🎤Speaking at KubeCon EU 2026Lessons Learned Orchestrating Multi-Tenant GPUs on OpenShift AIView Session
Autoscaling intermediate ⏱ 35 minutes K8s 1.28+

How to Optimize Kubernetes Resource Usage

Reduce Kubernetes costs and improve efficiency with resource optimization techniques. Learn to right-size workloads, implement VPA, and use spot instances.

By Luca Berton

The Problem

Your Kubernetes cluster is over-provisioned, wasting resources and increasing costs. Pods request more CPU/memory than they use, or worse, have no limits and consume excessive resources.

The Solution

Implement a comprehensive resource optimization strategy: analyze actual usage, right-size workloads, use autoscalers effectively, and leverage cost-efficient compute options.
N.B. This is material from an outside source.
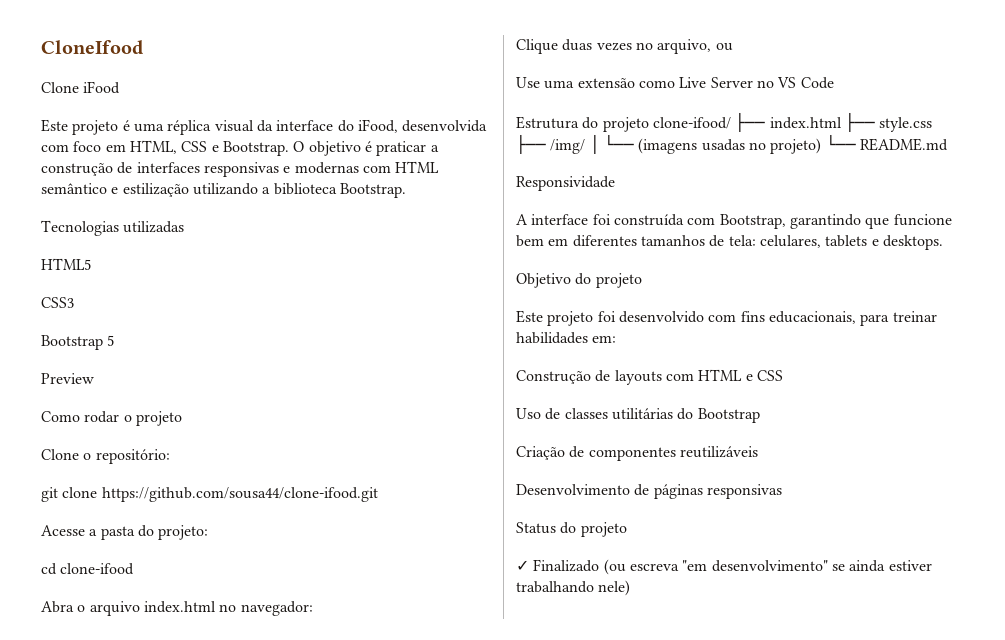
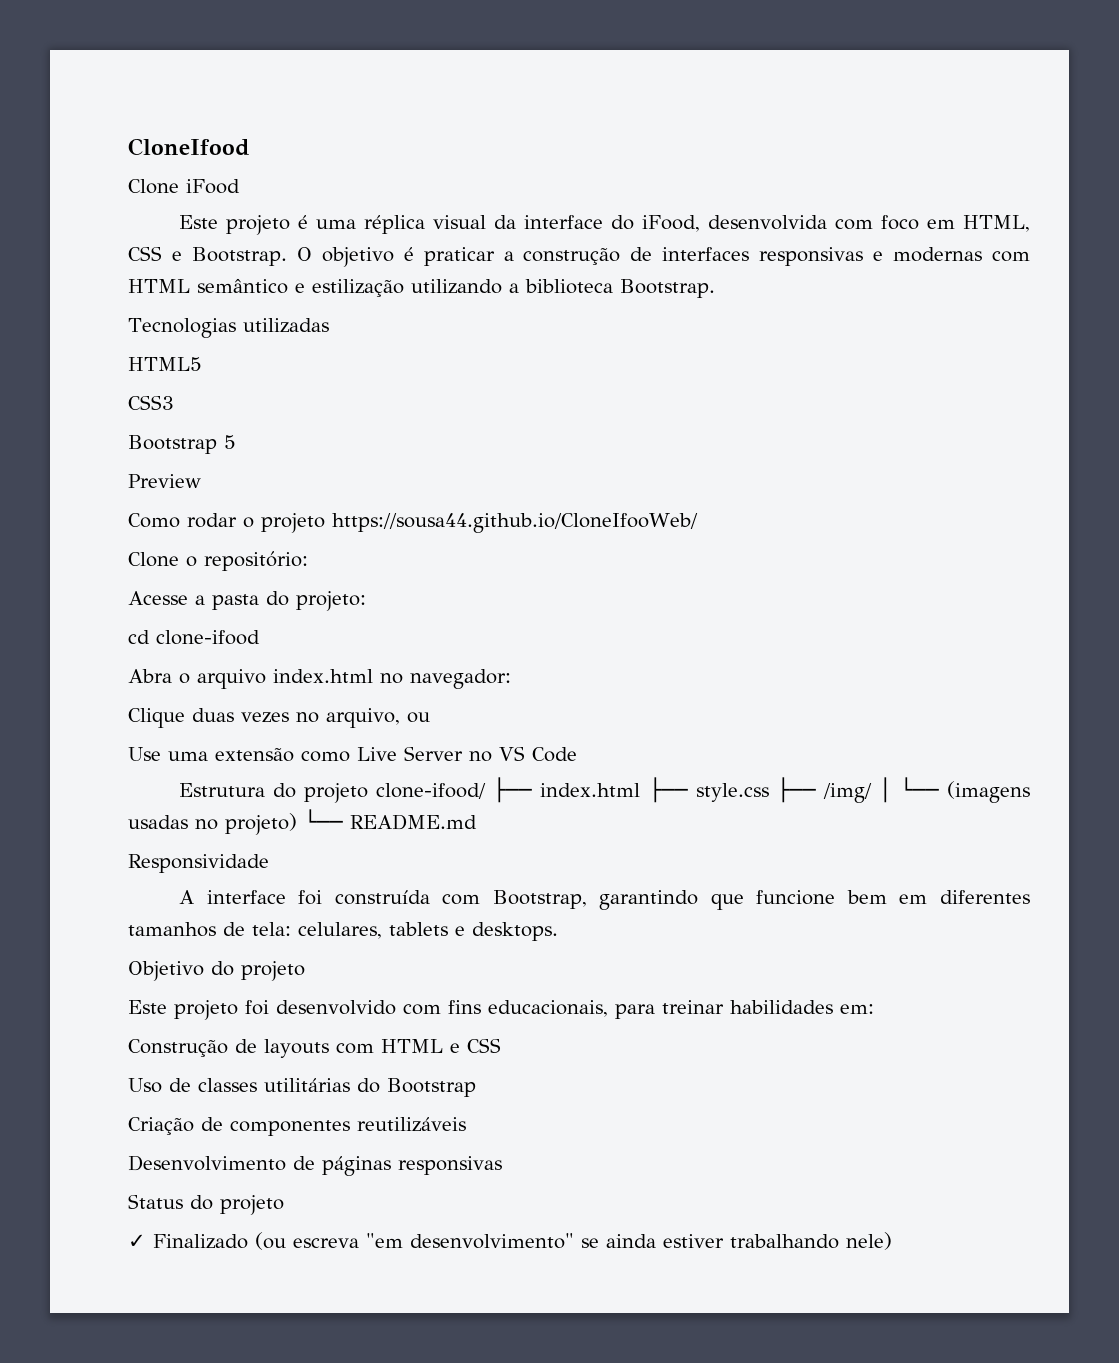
- Como rodar o projeto
+ Como rodar o projeto https://sousa44.github.io/CloneIfooWeb/
- git clone https://github.com/sousa44/clone-ifood.git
Resource Optimization Overview

flowchart TB
    subgraph workflow["OPTIMIZATION WORKFLOW"]
        direction TB
        
        subgraph steps[" "]
            direction LR
            A["🔍 ANALYZE<br/>Usage"]
            B["📏 RIGHT-SIZE<br/>Workloads"]
            C["⚙️ AUTOMATE<br/>Scaling"]
            A --> B --> C
        end
        
        subgraph details[" "]
            direction LR
            subgraph analyze["Analyze"]
                A1["• Metrics Server"]
                A2["• Prometheus"]
                A3["• kubectl top"]
                A4["• Cost analysis"]
            end
            subgraph rightsize["Right-Size"]
                B1["• Set requests"]
                B2["• Set limits"]
                B3["• Quality of Service"]
                B4["• Priority classes"]
            end
            subgraph automate["Automate"]
                C1["• HPA (horizontal)"]
                C2["• VPA (vertical)"]
                C3["• Cluster Autoscaler"]
                C4["• KEDA (event-driven)"]
            end
        end
        
        subgraph infra["INFRASTRUCTURE OPTIMIZATION"]
            I1["• Spot/Preemptible instances"]
            I2["• Node pools by workload type"]
            I3["• Bin packing optimization"]
            I4["• Namespace quotas"]
        end
    end

Step 1: Analyze Current Resource Usage

Install Metrics Server

kubectl apply -f https://github.com/kubernetes-sigs/metrics-server/releases/latest/download/components.yaml

# Verify metrics are available
kubectl top nodes
kubectl top pods -A

View Resource Usage by Namespace

# CPU and memory by namespace
kubectl top pods -A --sort-by=cpu | head -20
kubectl top pods -A --sort-by=memory | head -20

# Summary by namespace
for ns in $(kubectl get ns -o jsonpath='{.items[*].metadata.name}'); do
  echo "=== $ns ==="
  kubectl top pods -n $ns 2>/dev/null | tail -n +2 | awk '{cpu+=$2; mem+=$3} END {print "CPU: "cpu"m, Memory: "mem"Mi"}'
done

Compare Requests vs Actual Usage

# Get requests and limits for all pods
kubectl get pods -A -o custom-columns=\
NAMESPACE:.metadata.namespace,\
NAME:.metadata.name,\
CPU_REQ:.spec.containers[*].resources.requests.cpu,\
CPU_LIM:.spec.containers[*].resources.limits.cpu,\
MEM_REQ:.spec.containers[*].resources.requests.memory,\
MEM_LIM:.spec.containers[*].resources.limits.memory

Resource Efficiency Script

#!/bin/bash
# resource-efficiency.sh

echo "Pod Resource Efficiency Report"
echo "=============================="

kubectl get pods -A -o json | jq -r '
  .items[] | 
  select(.status.phase == "Running") |
  "\(.metadata.namespace)/\(.metadata.name): CPU Request: \(.spec.containers[0].resources.requests.cpu // "none"), Memory Request: \(.spec.containers[0].resources.requests.memory // "none")"
'

Prometheus Queries for Analysis

# CPU usage vs requests ratio
sum(rate(container_cpu_usage_seconds_total{container!=""}[5m])) by (namespace, pod)
/
sum(kube_pod_container_resource_requests{resource="cpu"}) by (namespace, pod)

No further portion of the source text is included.